Saved data entries
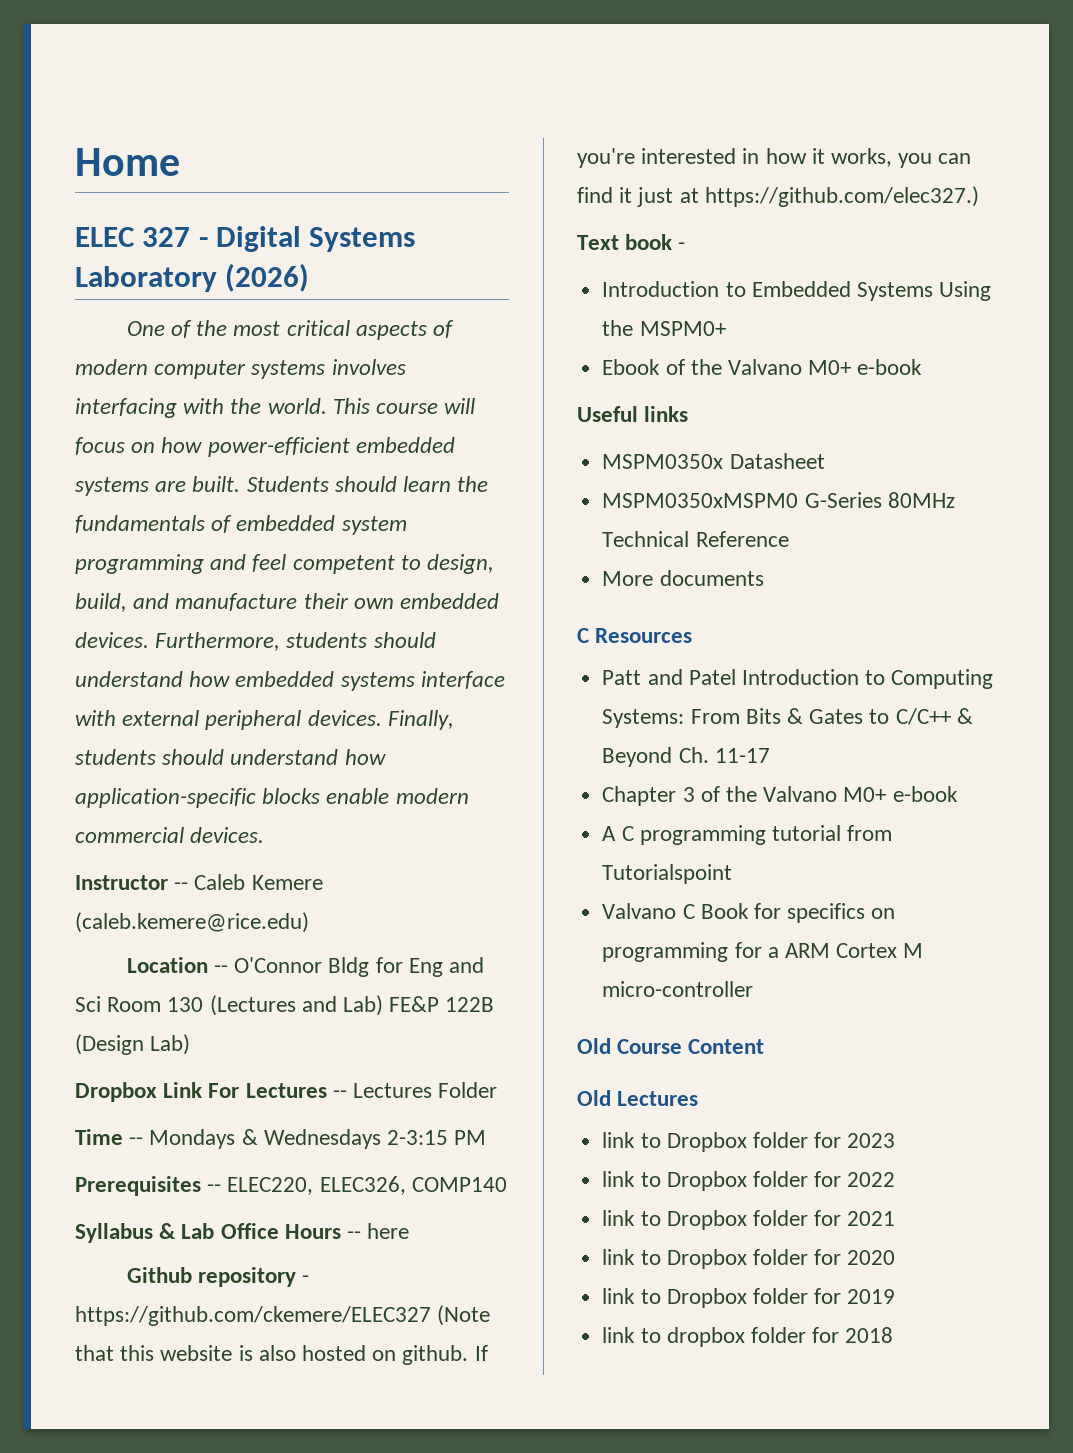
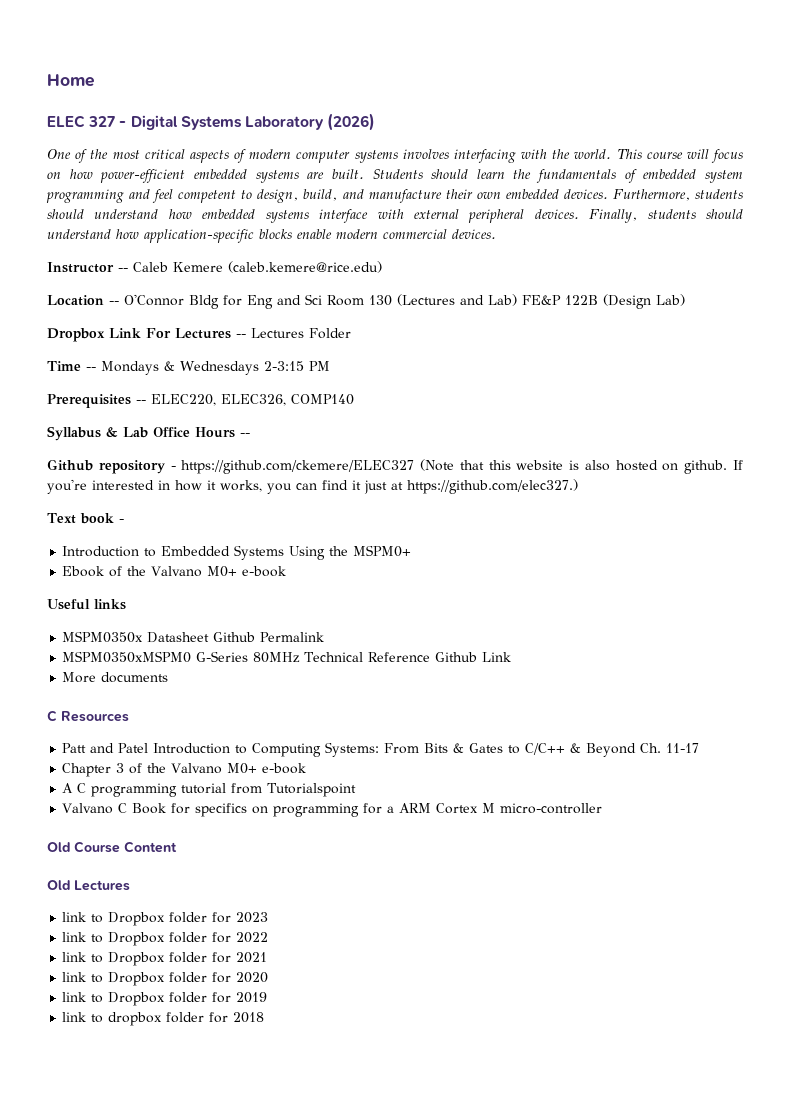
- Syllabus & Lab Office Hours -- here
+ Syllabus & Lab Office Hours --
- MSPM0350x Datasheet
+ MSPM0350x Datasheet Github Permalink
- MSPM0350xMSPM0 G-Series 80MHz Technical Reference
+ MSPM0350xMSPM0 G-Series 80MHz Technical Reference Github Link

--

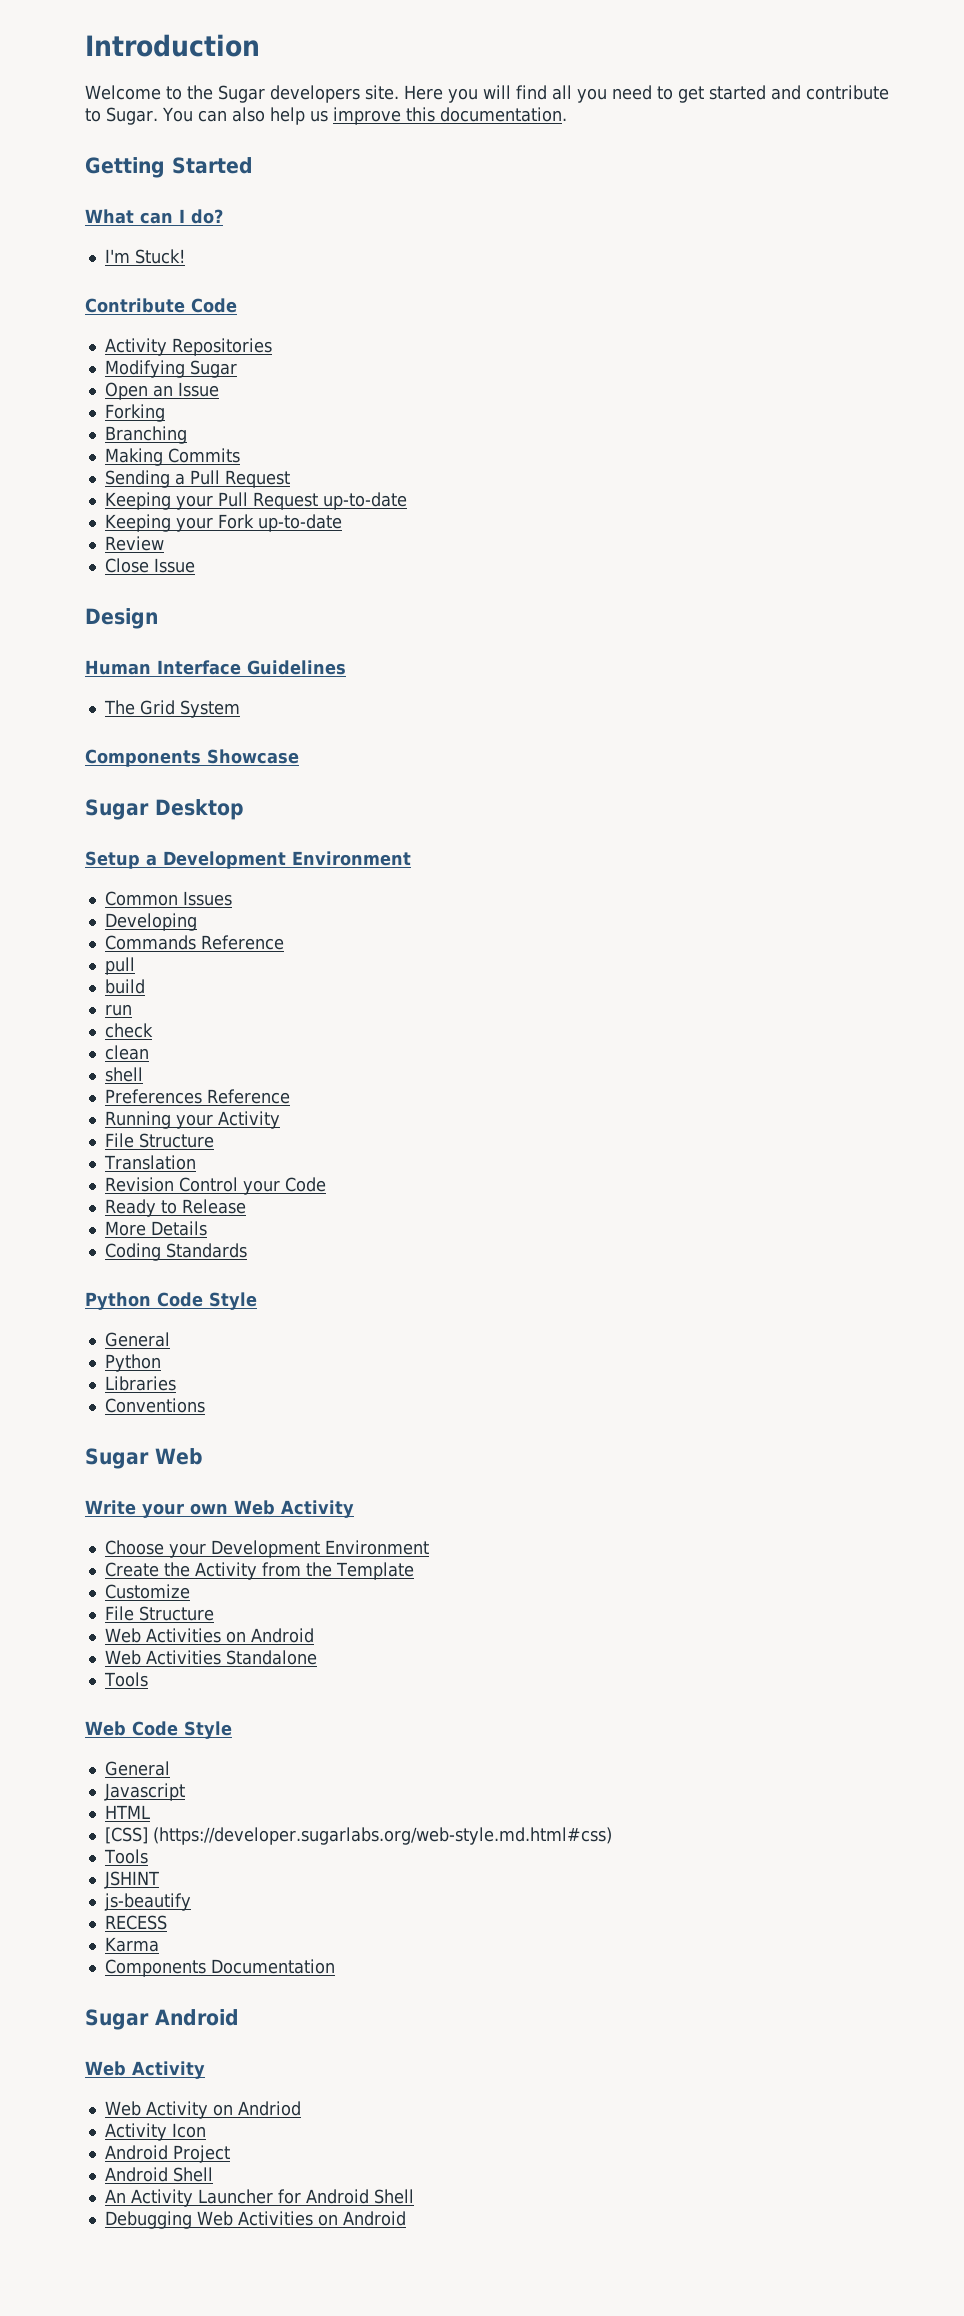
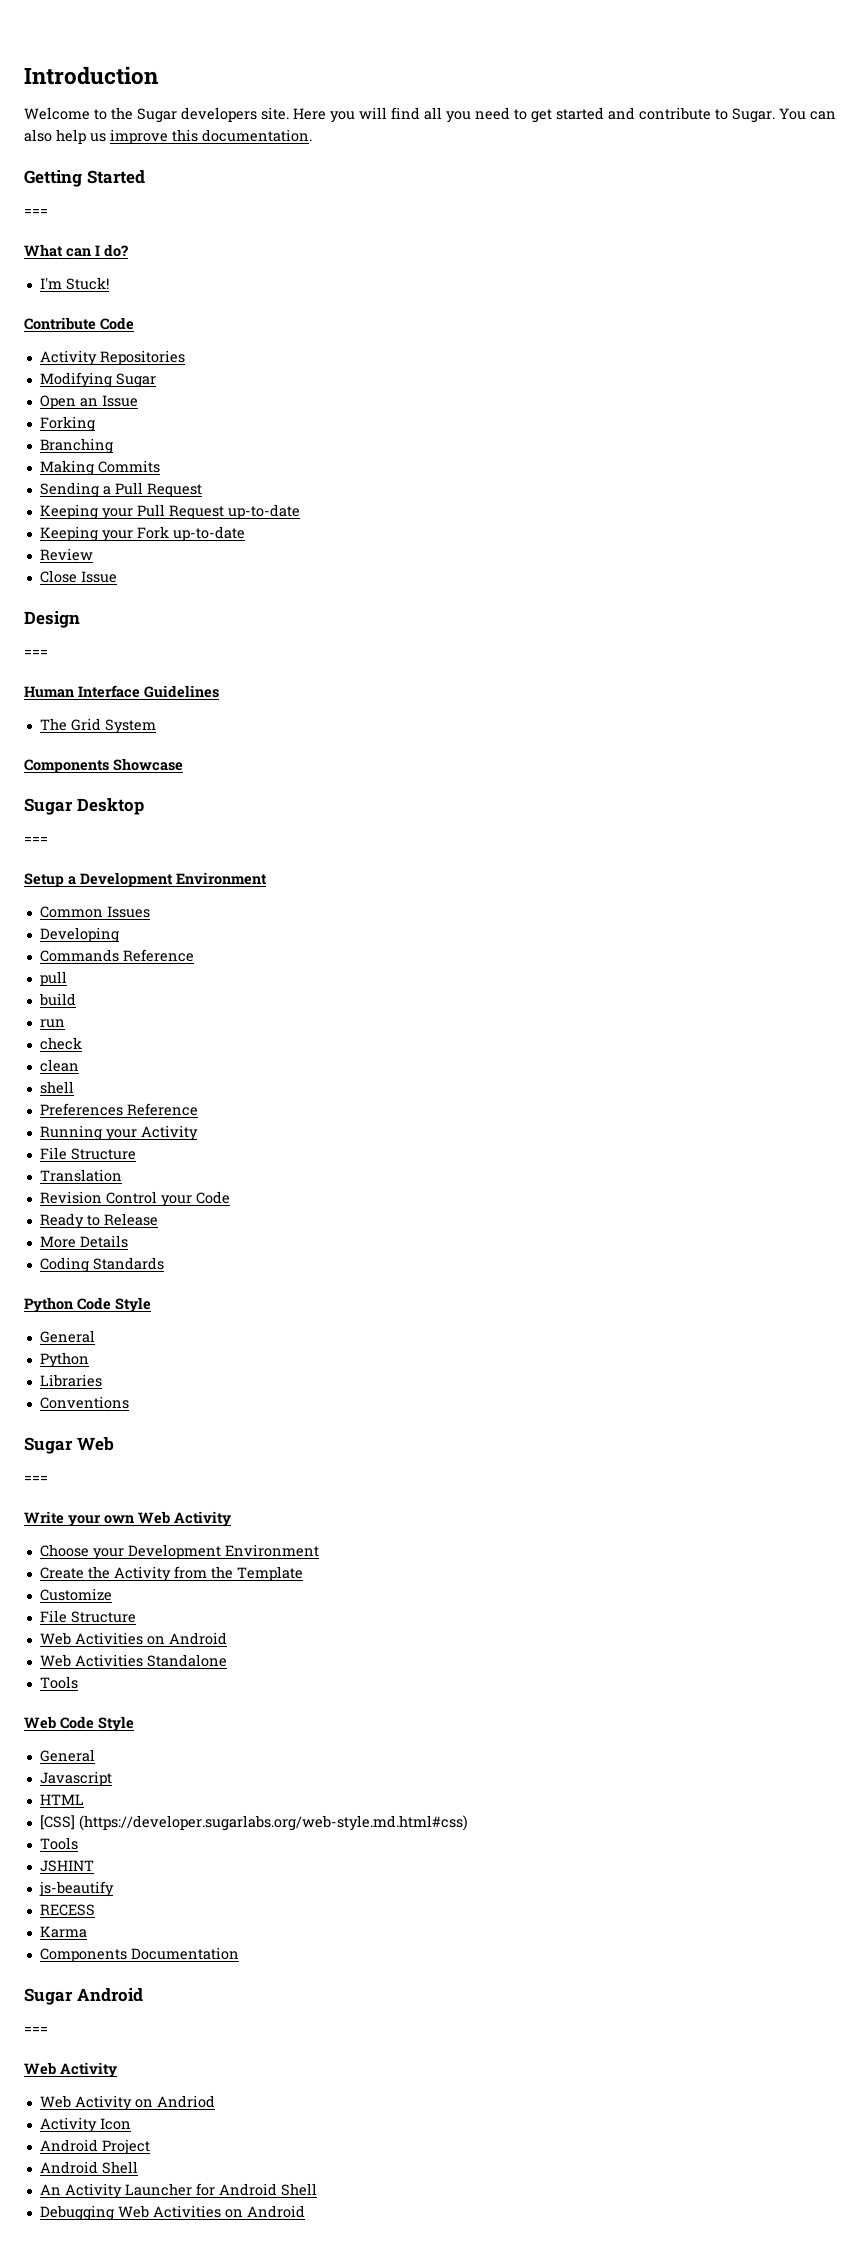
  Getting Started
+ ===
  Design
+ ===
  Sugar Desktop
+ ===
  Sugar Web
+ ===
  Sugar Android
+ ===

Your instructions:
In the entries above, the lines from the one bearing "- MSPM0350x Datasheet" up to and including the one bearing "Reference Github Link" should be transcribed exactly; no other line is wanted.

Result below:
- MSPM0350x Datasheet
+ MSPM0350x Datasheet Github Permalink
- MSPM0350xMSPM0 G-Series 80MHz Technical Reference
+ MSPM0350xMSPM0 G-Series 80MHz Technical Reference Github Link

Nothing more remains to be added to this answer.